Under the Ottomans, mosques were built reflecting the Byzantine heritage of Turkey. Thus, the magnificent Selimiye Mosque (1568–74) built by the great Turkish architect Sinan at Edirne, Turkey, has a colossal dome ringed with smaller ones and with half domes, the same arrangement as HAGIA SOPHIA, (q.v.) in İstanbul, Turkey—a Byzantine church later converted to a mosque. Although also similar to Hagia Sophia in breadth, the Edirne mosque has many windows, providing much more light. This form—which Sinan also employed in two famous İstanbul mosques—influenced the design of mosques throughout Turkey, Syria, Egypt, Arabia, and North Africa.
Eyvan.
In the Abbasid mosques of Iraq, an eyvan, an open, vaulted, two-story passageway or hall, was introduced into each side of the arcades surrounding the mosque courtyard. The eyvan had its roots in the architecture of Sassanian Iran.
Pointed arch.
Although the horseshoe arch is more typical of Islamic architecture, especially earlier examples, the pointed arch was also known. Probably of Syrian origin, adapted by the Umayyads, it was also characteristic of Abbasid mosques, and from Iraq it was carried to Egypt in the 9th and 10th centuries. In later Egyptian mosques, built under the Mamelukes (from the 13th cent.), the pointed arches have a Gothic profile, showing the influence of European architectural motifs transported by the Crusaders.
Mimbar and maqqsura.
The first known use of a mimbar, or pulpit, was in the mosque of Medina; originally used as a seat, it soon became a true pulpit for preaching. Another structural detail typical of some but not all mosques is the maqqsura, a screen or enclosure placed around the mihrab to protect the leaders of the community during services; this structure was developed after three early caliphs were murdered.
Madresahs.
Under the Abbasids, in the middle period, a new kind of religious building, the madresah, or religious seminary, was introduced in eastern Iran. Its form, based on Sassanian architecture, was taken over into a new kind of mosque that soon spread to many countries. The madresah and madresah-mosque have eyvans on four sides (with a larger one in front of the qibla), connected by two-story arcades. In the madresah these arcades lead to dormitories; in the mosque they are simply niches.
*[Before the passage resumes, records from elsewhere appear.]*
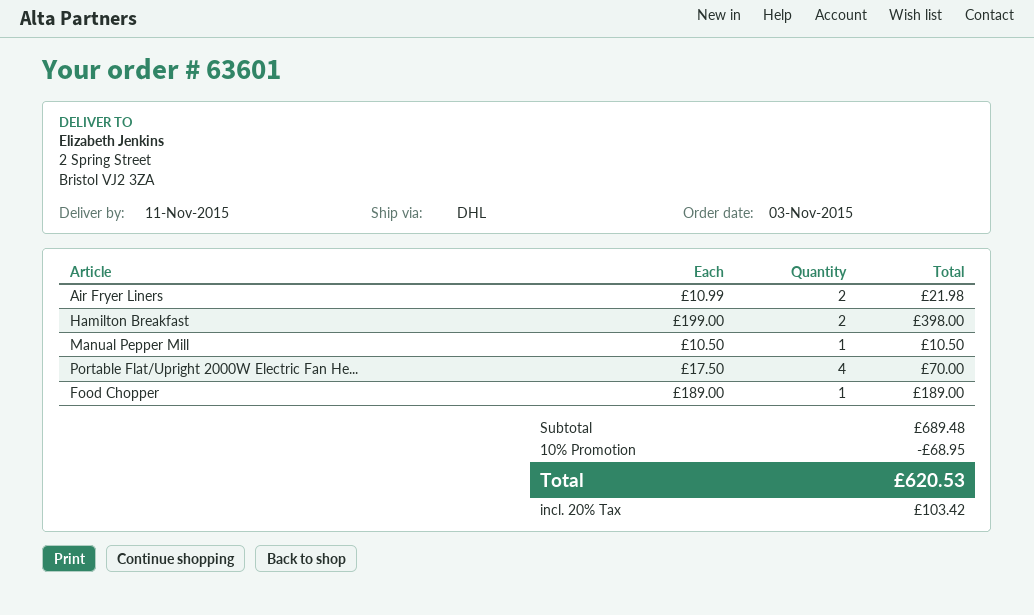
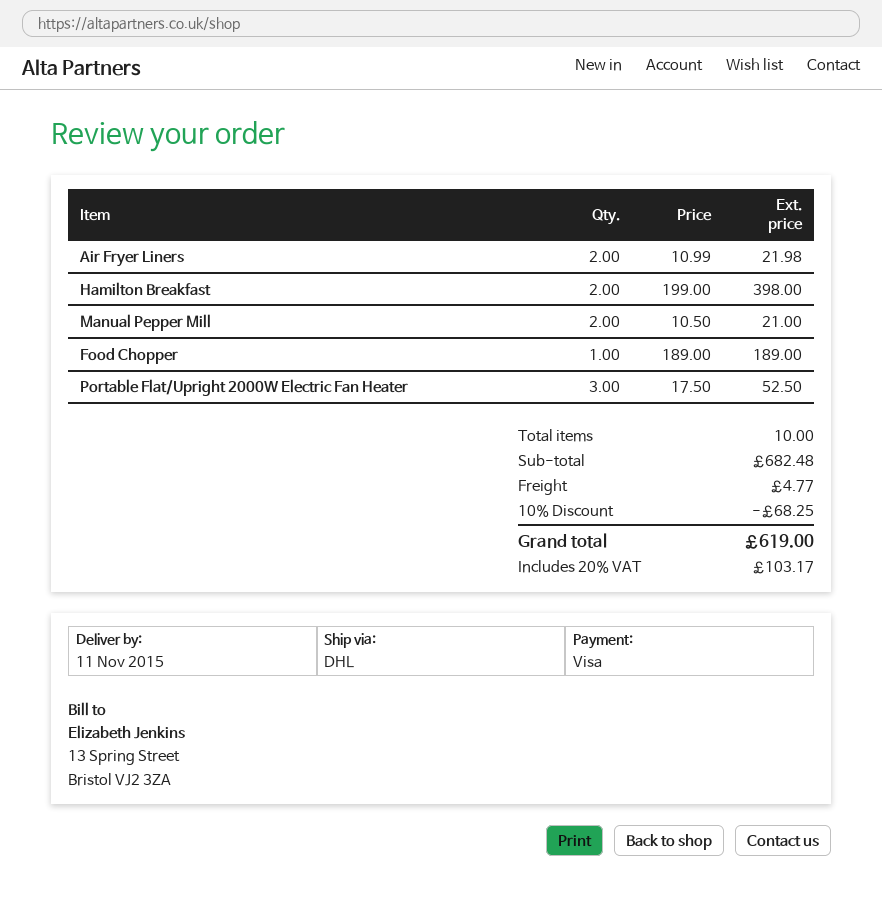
Manual Pepper Mill: 1 x 10.50 = 10.50 -> 2 x 10.50 = 21.00
Portable Flat/Upright 2000W Electric Fan He...: 4 x 17.50 = 70.00 -> 3 x 17.50 = 52.50
subtotal: 689.48 -> 682.48
discount: 10% = 68.95 -> 10% = 68.25
shipping: none -> 4.77
tax: 20% = 103.42 -> 20% = 103.17
total: 620.53 -> 619.00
In some late madresahs the courtyard is covered by a dome. The 11th-century Friday Mosque (the generic term for a mosque accommodating large congregations of worshipers) at Esfahan, Iran, is an early, great example of a madresah-mosque. In this building, as in tombs of the period, the muqarna motif, the stalactitelike ornamentation of vaulted roofs, was developed; a typically Islamic style of decoration, it consists of a hone ycomb of niches with small projections, set into a vaulted roof or dome.
Later examples of madresah-mosques, both in Esfahan and both of the 17th century, are the Masjid-i-Shah with its high, pointed, tiled dome behind the main eyvan, and its interior surfaces and stalactites covered with tile; and the Masjid-i-Shaikh Lutfullah, with an even more extravagantly tiled dome.